The Wisconsin Surgical
Site Infection Prevention Summit V: Collaboration as a Pathway to Improving
Patient Outcomes is Friday, Sept. 29 in Madison, Wisconsin. Dr.
Darrell A. Campbell, Jr., director of the Michigan Surgical Quality
Collaborative and professor emeritus at the University of Michigan Medical
School, will be the keynote speaker. Registration
closes Sept. 15. Contact Heidi Brittnacher at surgeryevents@mcw.edu or
414-805-9427 for more information.
The South Dakota Infection Control Council will be hosting
the Hunting
for New Ways to Prevent Infections Conference Oct. 5-6 in Sioux Falls,
South Dakota. Registration to the conference is free this year.
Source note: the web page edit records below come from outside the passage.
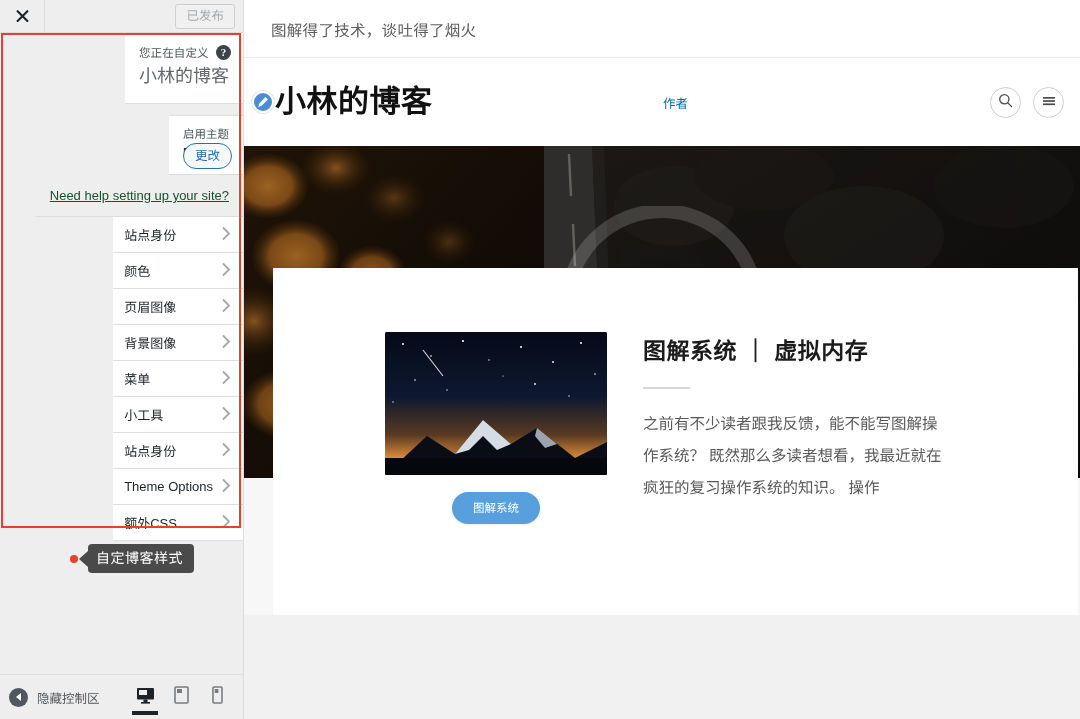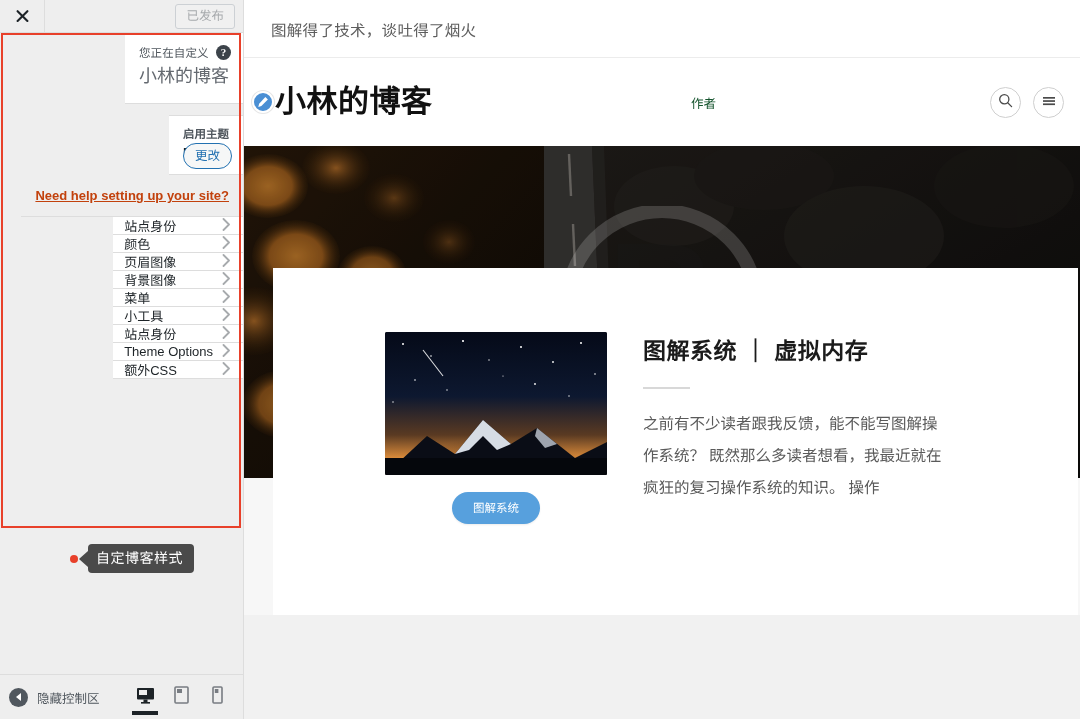--- a/index.html
+++ b/index.html
@@ -231,8 +231,8 @@
     margin-left: 1px;
   }
   .nav-author {
-    position: absolute; left: 447px;
-    font-size: 12.5px; color: #14532d;
+    position: absolute; left: 419px;
+    font-size: 12.5px; color: #0369a1;
   }
   .header-actions {
     position: absolute; right: 16px;

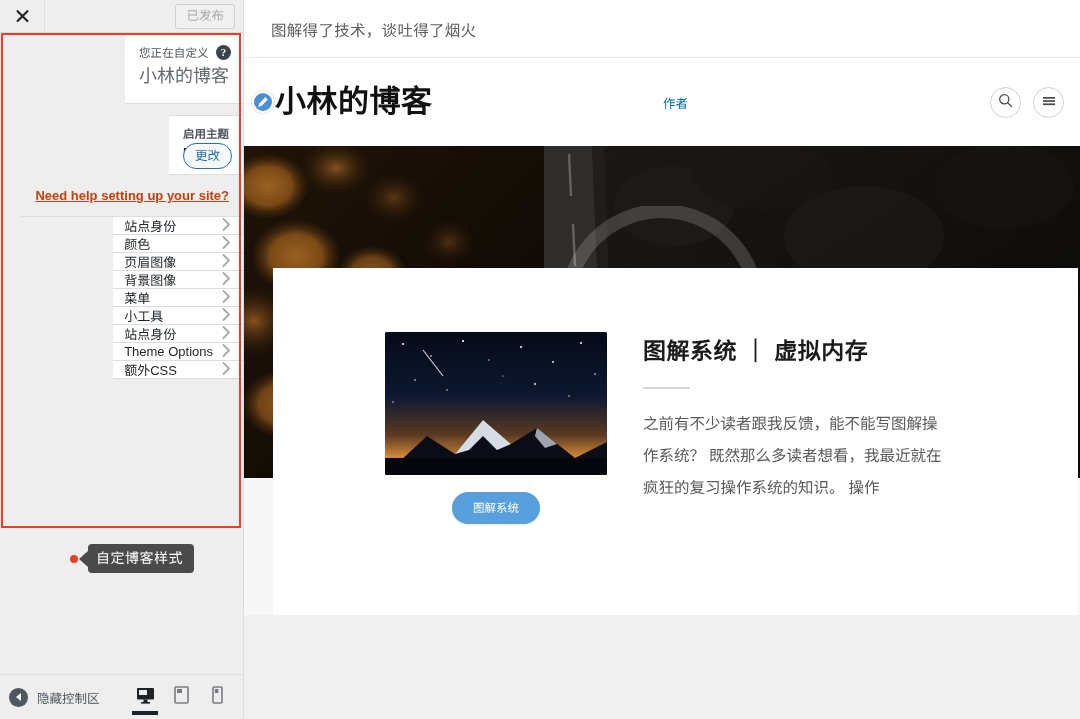--- a/index.html
+++ b/index.html
@@ -94,7 +94,7 @@
     padding: 11px 14px 12px 14px;
     position: relative;
   }
-  .sb-theme-kicker { font-size: 11.5px; color: #50575e; line-height: 15px; font-weight: bold; }
+  .sb-theme-kicker { font-size: 11.5px; color: #50575e; line-height: 15px; }
   .sb-theme-name { font-size: 13px; color: #1d2327; font-weight: bold; line-height: 19px; margin-top: 1px; }
   .change-btn {
     position: absolute; right: 11px; top: 27px;

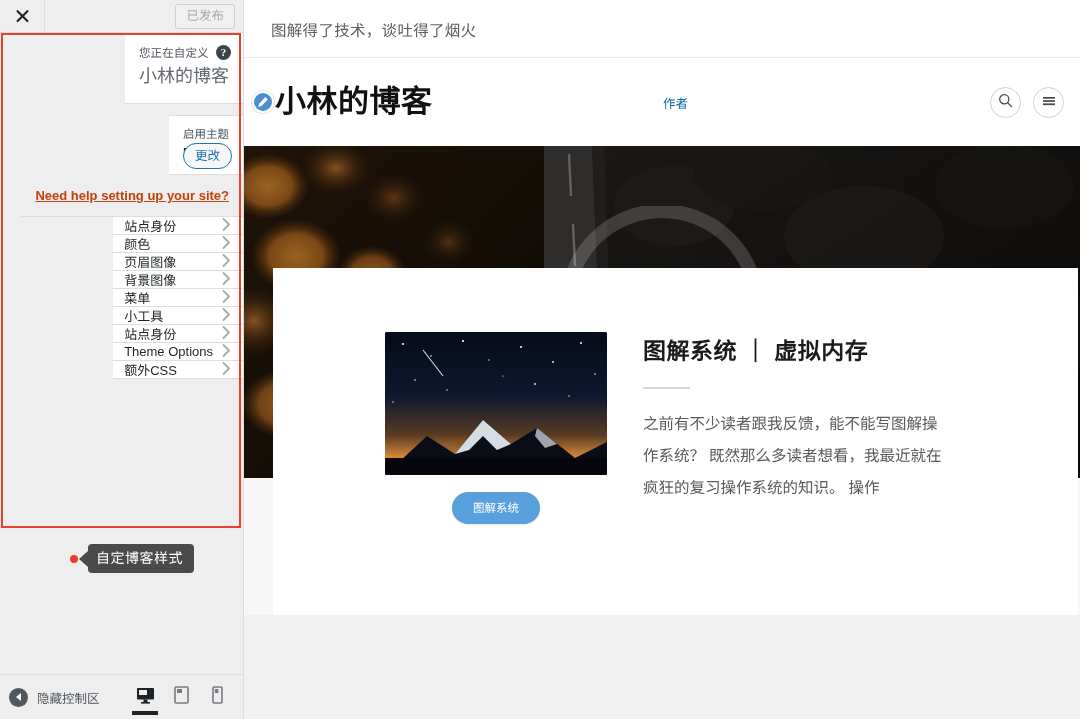--- a/index.html
+++ b/index.html
@@ -111,7 +111,7 @@
     border-bottom: 1px solid #dddddd;
   }
   .sb-helplink a {
-    color: #c2410c; font-size: 13px; font-weight: bold;
+    color: #14532d; font-size: 13px; font-weight: normal;
     text-decoration: underline; cursor: pointer;
   }
 

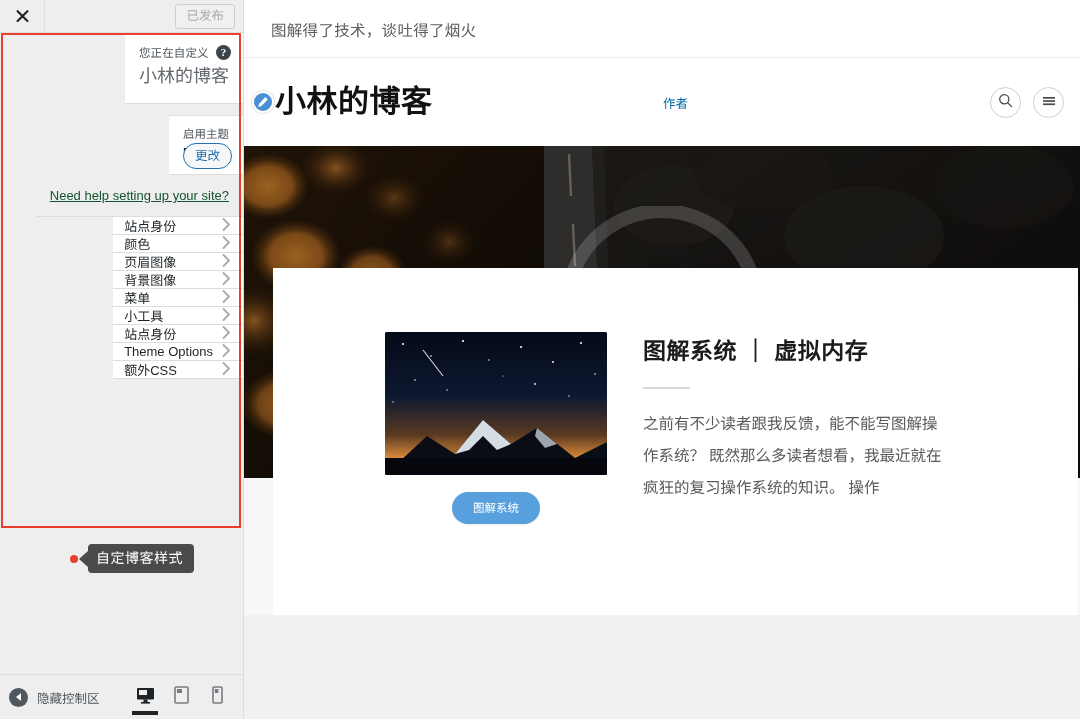--- a/index.html
+++ b/index.html
@@ -118,7 +118,7 @@
   .sb-list { background: #ffffff; }
   .sb-item {
     position: relative;
-    height: 18px;
+    height: 36px;
     padding: 0 30px 0 11px;
     display: flex; align-items: center;
     border-bottom: 1px solid #dddddd;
Have you been struggling with how to implement an
antimicrobial stewardship program in a small or critical access hospital? Do
you feel like CDC’s Core Elements for Acute Care Hospitals are nice, but not
realistic for your facility? If so, CDC recently published a document that
might help you: Implementation
of Antimicrobial Stewardship Core Elements at Small and Critical Access
Hospitals.
If you are interested in a plain-language description of why
antimicrobial stewardship is important; current antimicrobial use in the U.S.
and how it varies by region or setting; or if you would like a comprehensive summary
of activities geared to improving antimicrobial use, you might like CDC’s
recent Antibiotic
Use in the United States, 2017: Progress and Opportunities report.
An opinion piece recently published in JAMA, titled Diagnostic
Stewardship—Leveraging the Laboratory to Improve Antimicrobial Use,
describes a strategy aimed at improving appropriate use of antimicrobials. Diagnostic
stewardship strategies designed to reduce false-positive infection diagnoses
include modifications to test ordering, specimen collection and processing, and
result reporting. These false-positives may lead to unneeded antibiotic
treatment but could also serve to obscure or delay a correct diagnosis for
symptoms like delirium due to a non-infectious cause. Therefore, these practice
changes could improve health care quality more generally.
The article includes an informative table summarizing
possible interventions for commonly ordered diagnostic tests for infections,
e.g., urine cultures, blood cultures and certain molecular detection tests. It
also includes a description of potential limitations and the necessity of
monitoring for unintended consequences of diagnostic stewardship interventions.